9781430249412_Fig05-01.jpg

Figure 1. Minimal SharePoint infrastructure for an enterprise

  • A SQL data store
  • An application server for middleware services
  • Two web-front-end servers

The diagram in Figure 1 provides very little redundancy—should the SQL Server fail, the farm goes offline. SharePoint can partially operate without a working application server, but services like search, user profiles, Business Connectivity Services, business intelligence, managed metadata, etc. that rely on the application server will fail, rendering SharePoint to basic collaboration. There is minimal redundancy with two web-front-end servers and the ability to distribute user request load to these servers. This is important because the WFE servers are the entry to the SharePoint farm for users, and without them, the farm might as well be inoperable.

Now consider the diagrams in Figure 2 and Figure 3—this infrastructure is vastly larger than the example presented in Figure 1. This design separates the farm into six tiers, consisting of the web server tier, application server tier, search index and query tier, other search components tier, database search tier, and database content tier.
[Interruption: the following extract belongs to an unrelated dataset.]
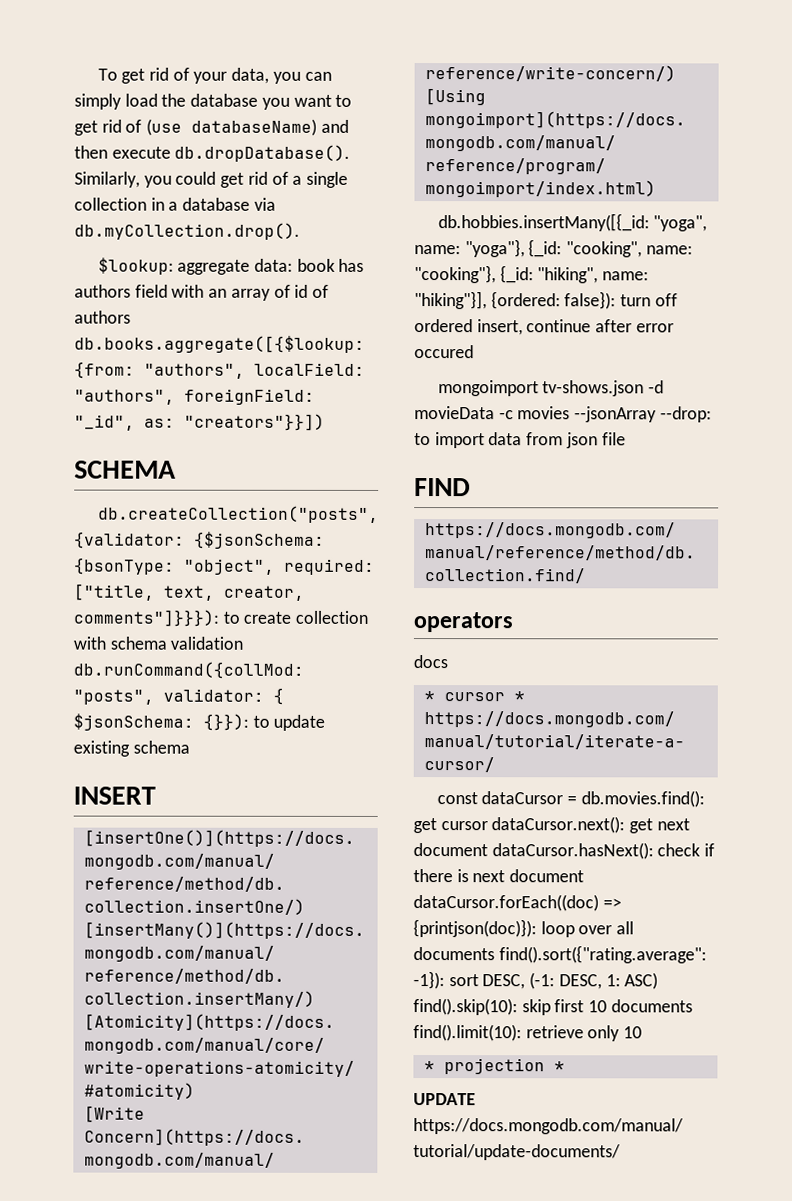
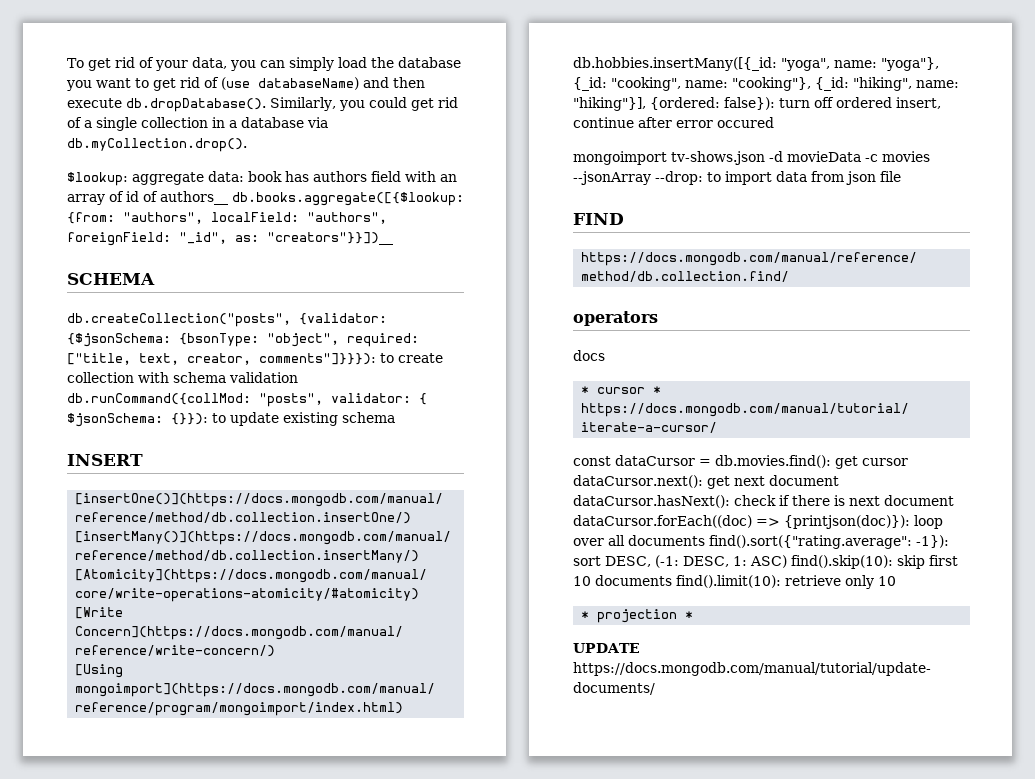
[74,310,131,324] authors -> [160,191,228,205] authors__
[184,413,325,431] "creators"}}]) -> [267,232,393,245] "creators"}}])__

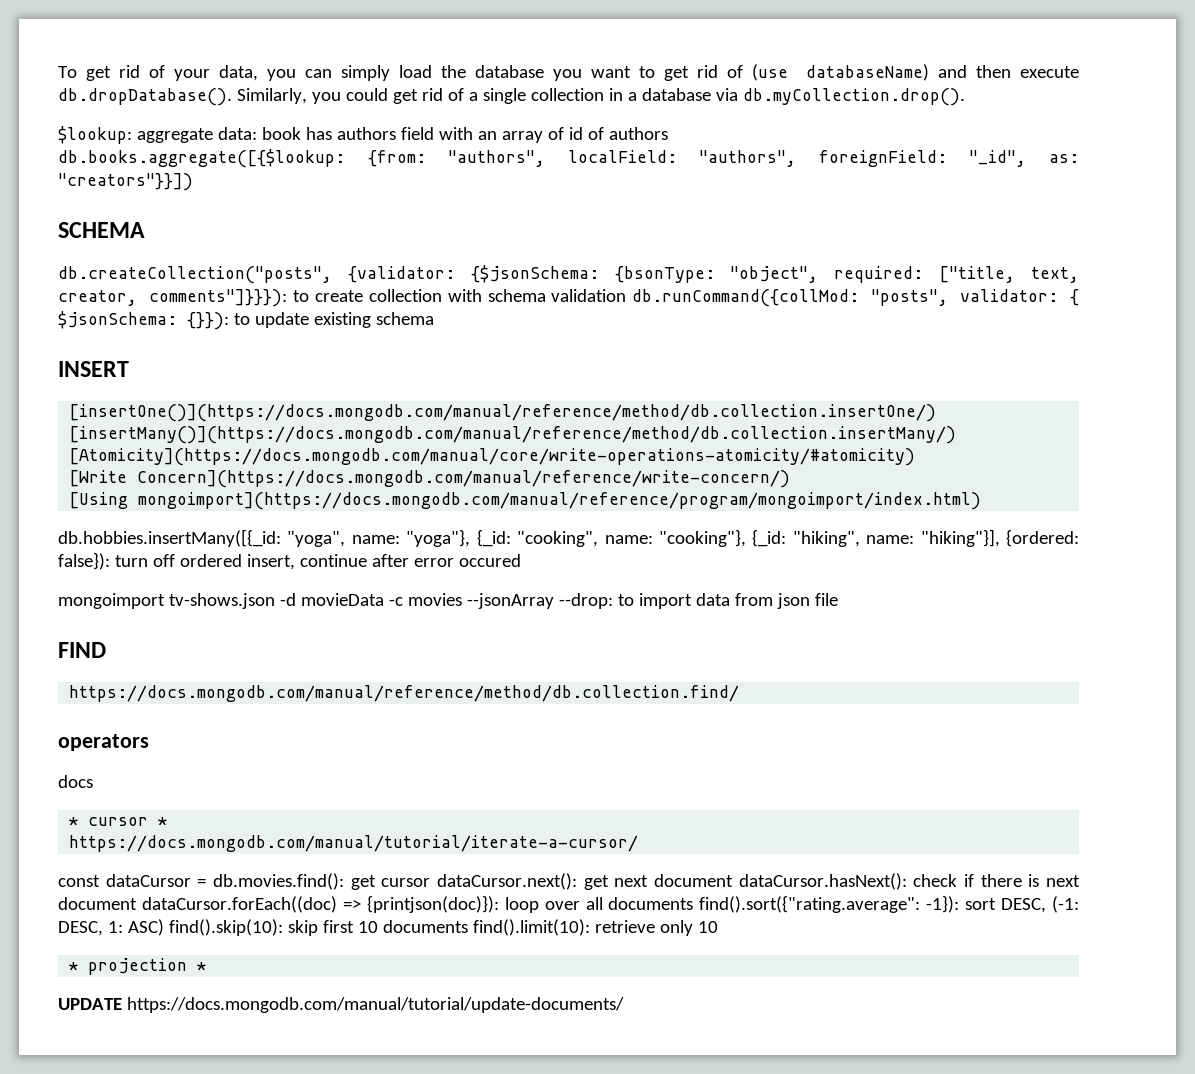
[160,191,228,205] authors__ -> [608,127,668,140] authors //
[267,232,393,245] "creators"}}])__ -> [58,173,193,191] "creators"}}])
One immediate observation in this larger design is the separation of search services and search data from other tiers in the farm. SharePoint 2013 relies heavily on the Search platform (FAST) to allow users’ to search and discover content. Unlike previous versions of SharePoint, SharePoint also leverages the search platform for content rollup and rendering of dynamic content, which constantly changes. As you can imagine, with the search platform playing such an important role in the SharePoint farm, it deserves big consideration in the overall farm design. The search platform itself consists of multiple components, which, like the rest of the farm, require redundancy to combat anticipated failure.

9781430249412_Fig05-02.jpg

Figure 2. Large Enterprise SharePoint Farm Design (Part A)

9781430249412_Fig05-03.jpg

Figure 3. Large Enterprise SharePoint Farm Design (Part B)

The design in Figure 2 and Figure 3 leverages virtual server technology, which provides greater number of redundant virtual servers. Infrastructure consisting of large number of servers benefit from virtual servers, running on multiple virtual host servers (the physical hardware) and save the organization the cost for procurement of physical hardware and costs associated with maintaining physical hardware.

Notice the design provides redundancy across the physical infrastructure – multiple virtual hosts – as well as redundancy with multiple virtual servers. This is important because physical hardware often fails. Operating multiple redundant virtual servers on one physical host fails disaster recovery if the physical server dies.

The design in Figure 2 and Figure 3 also caters for distribution of services and data across multiple virtual servers and across multiple host servers. In the event that either a virtual server fails, or a physical server fails, the data and operating service resides on another virtual server on another physical host.

Of course, the design in Figure 2 and Figure 3 is quite elaborate and caters for many disaster scenarios. There are plenty of scaled-down designs that provide a good level of redundancy, which fall in between the design shown in Figure 1, Figure 2 and Figure 3. This is the beauty of SharePoint; you can design your SharePoint farm around the business need of the organization.

Depending on the size of your organization, you might have to consider multiple global office locations across in your SharePoint infrastructure design (Figure 4). If your organization shares data across multiple offices and that data resides in SharePoint, it may not make sense to host one copy of the data in a single SharePoint farm at one office location. SharePoint 2013 scales globally and allows cross-pollination of data between multiple offices. This design provides location redundancy—if an entire office goes dark (perhaps because of power failure or natural disaster), the business can continue using one of the other office locations.

9781430249412_Fig05-04.jpg

Figure 4. Global SharePoint

Design of globalized SharePoint farms is nontrivial and impacts network connectivity design. Globalized scenarios require considerable planning for how to replicate data and must consider peak usage of data for multiple offices in multiple time zones.